TASK DETAILS:
In the records below, repeat exactly the lines between the line holding "align-items: flex-end ->" and the line holding "html: <div> <span>", inclusive, and drop the pictures.
START EXTRACTED INFORMATION
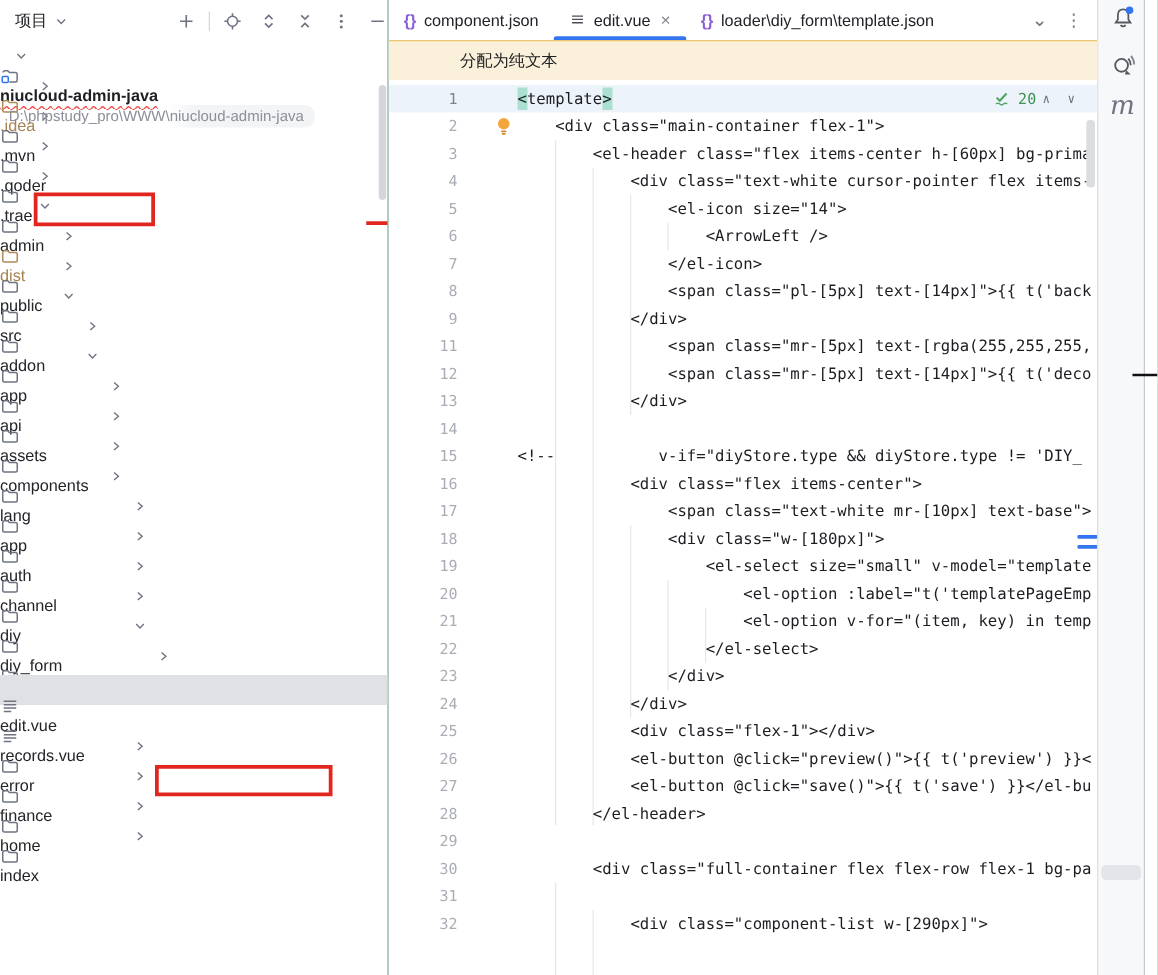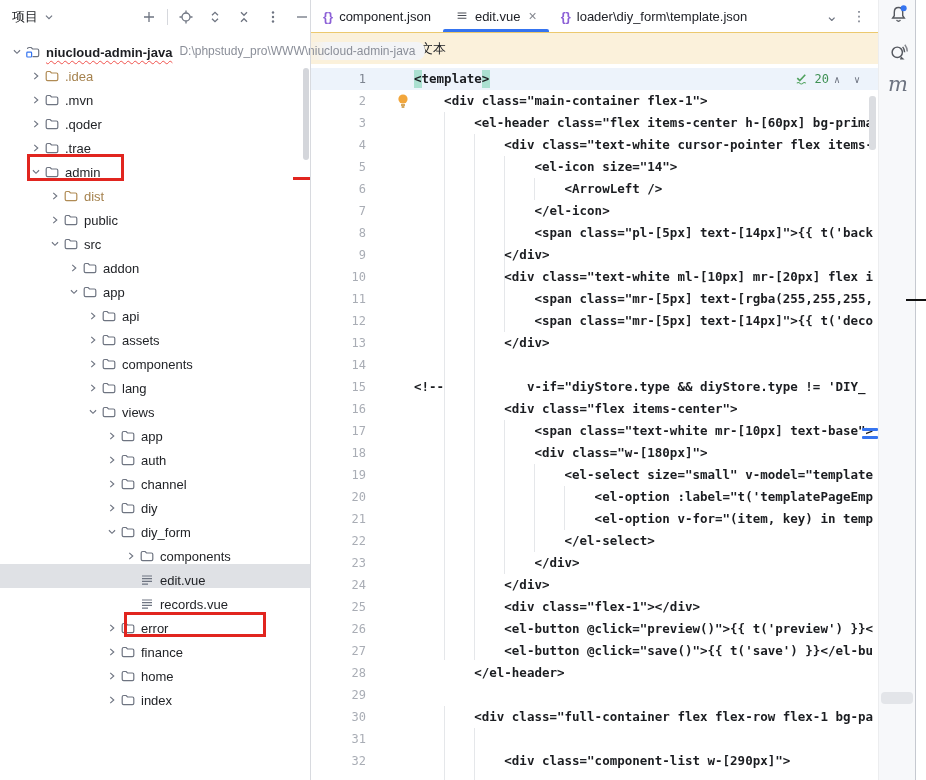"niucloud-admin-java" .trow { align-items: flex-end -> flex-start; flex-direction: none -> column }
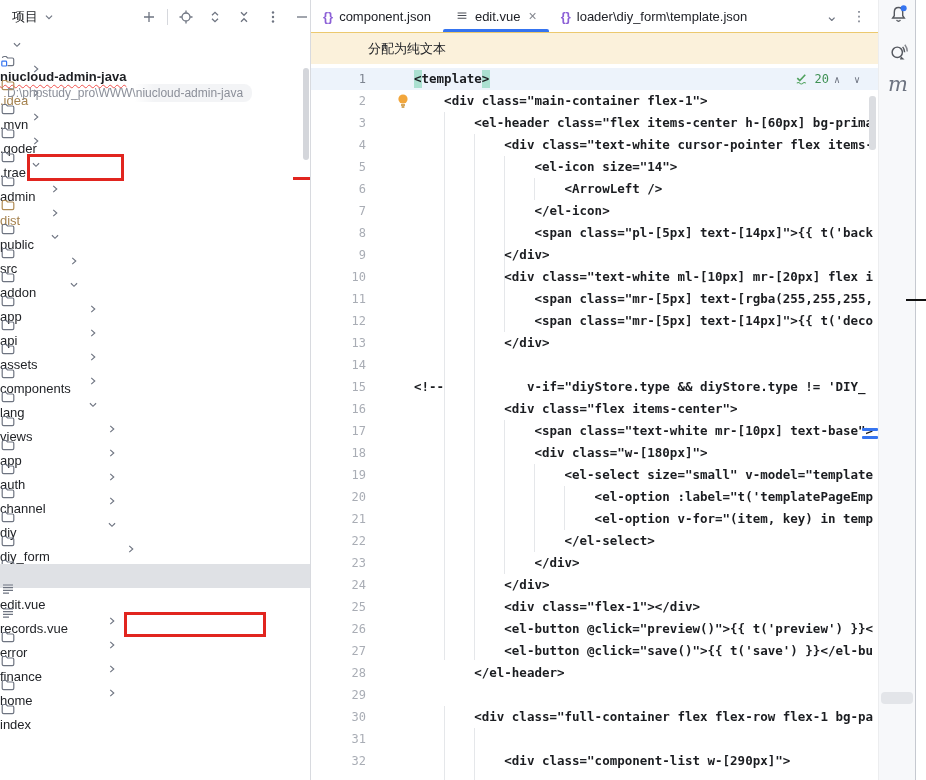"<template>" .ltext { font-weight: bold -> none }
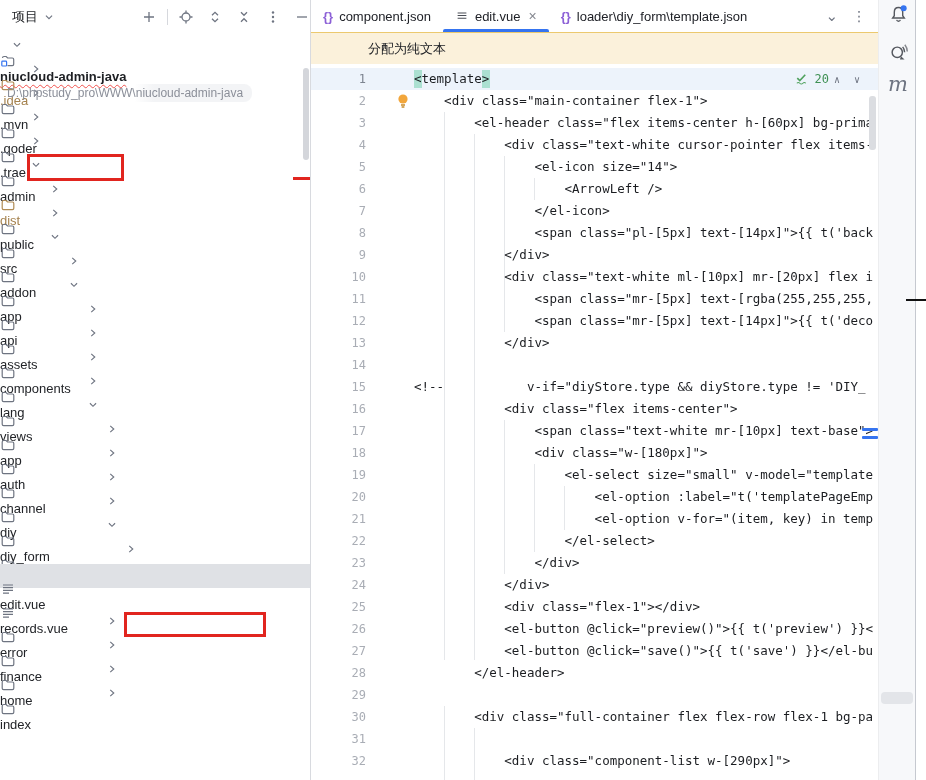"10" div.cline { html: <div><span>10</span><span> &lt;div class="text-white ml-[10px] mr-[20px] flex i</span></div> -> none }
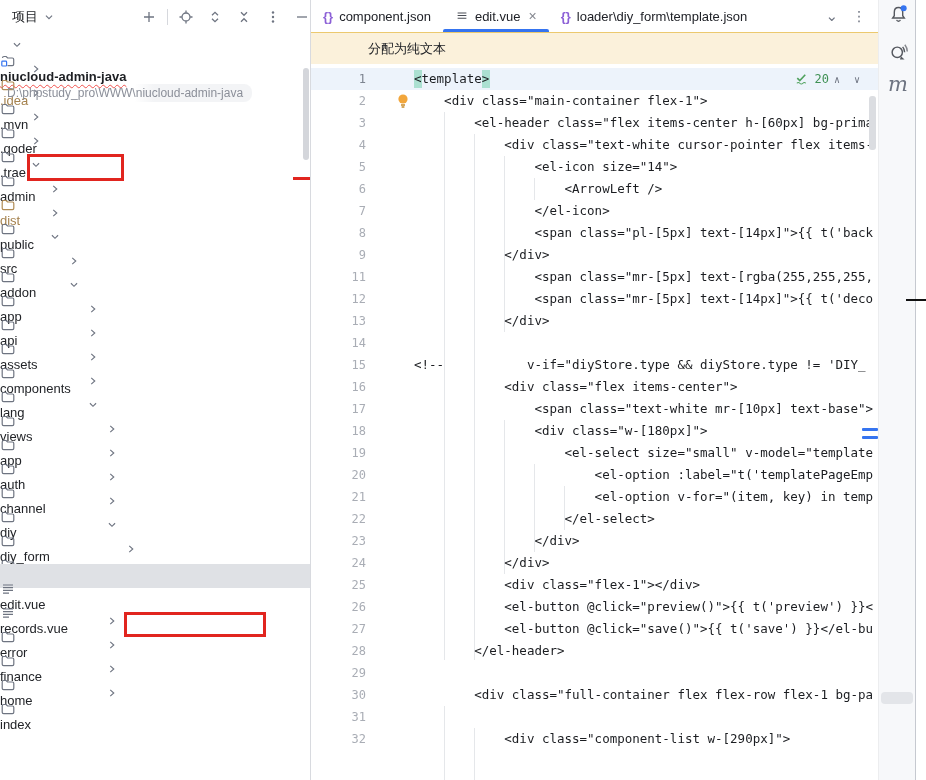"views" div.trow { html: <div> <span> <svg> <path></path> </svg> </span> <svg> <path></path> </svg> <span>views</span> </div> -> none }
END EXTRACTED INFORMATION
START EXTRACTED INFORMATION
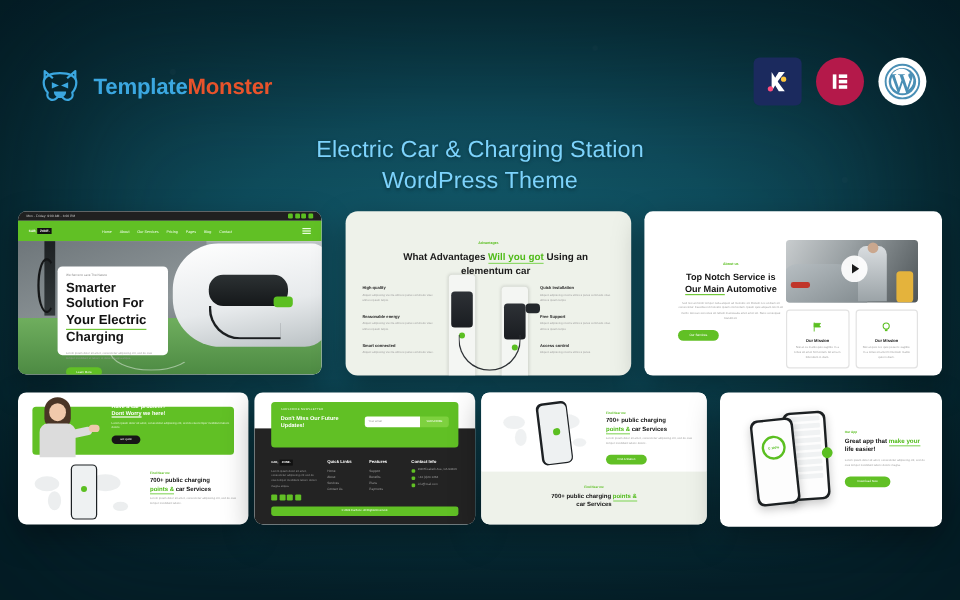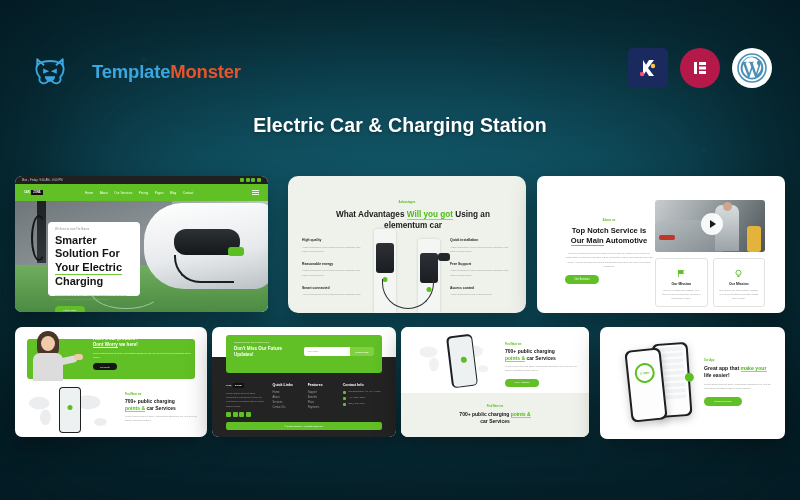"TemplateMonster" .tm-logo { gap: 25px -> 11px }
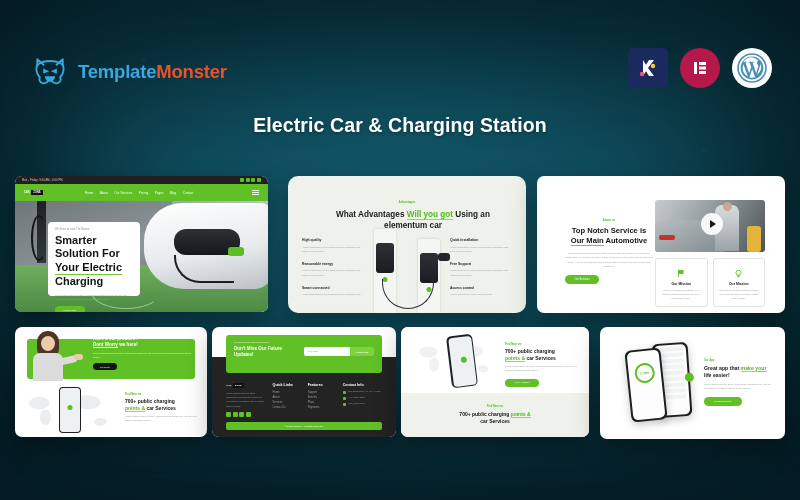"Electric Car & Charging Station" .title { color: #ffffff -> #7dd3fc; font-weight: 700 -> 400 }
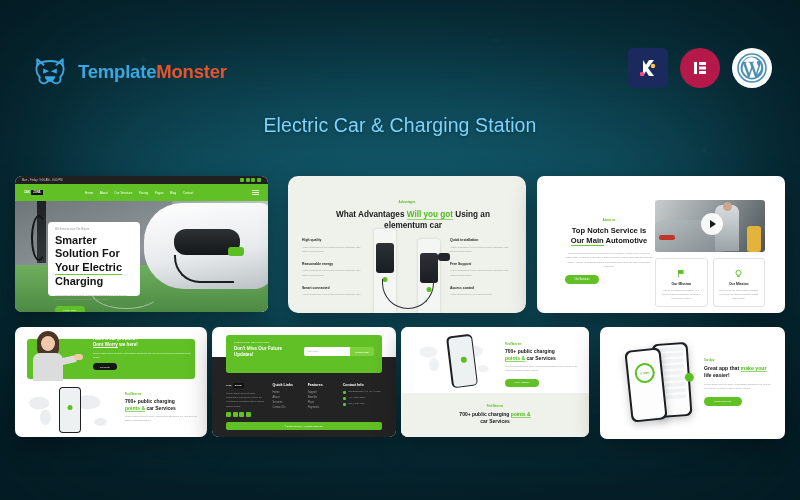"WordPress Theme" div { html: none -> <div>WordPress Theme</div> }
END EXTRACTED INFORMATION
SOLVED EXERCISE:
"niucloud-admin-java" .trow { align-items: flex-end -> flex-start; flex-direction: none -> column }
"<template>" .ltext { font-weight: bold -> none }
"10" div.cline { html: <div><span>10</span><span> &lt;div class="text-white ml-[10px] mr-[20px] flex i</span></div> -> none }
"views" div.trow { html: <div> <span> <svg> <path></path> </svg> </span> <svg> <path></path> </svg> <span>views</span> </div> -> none }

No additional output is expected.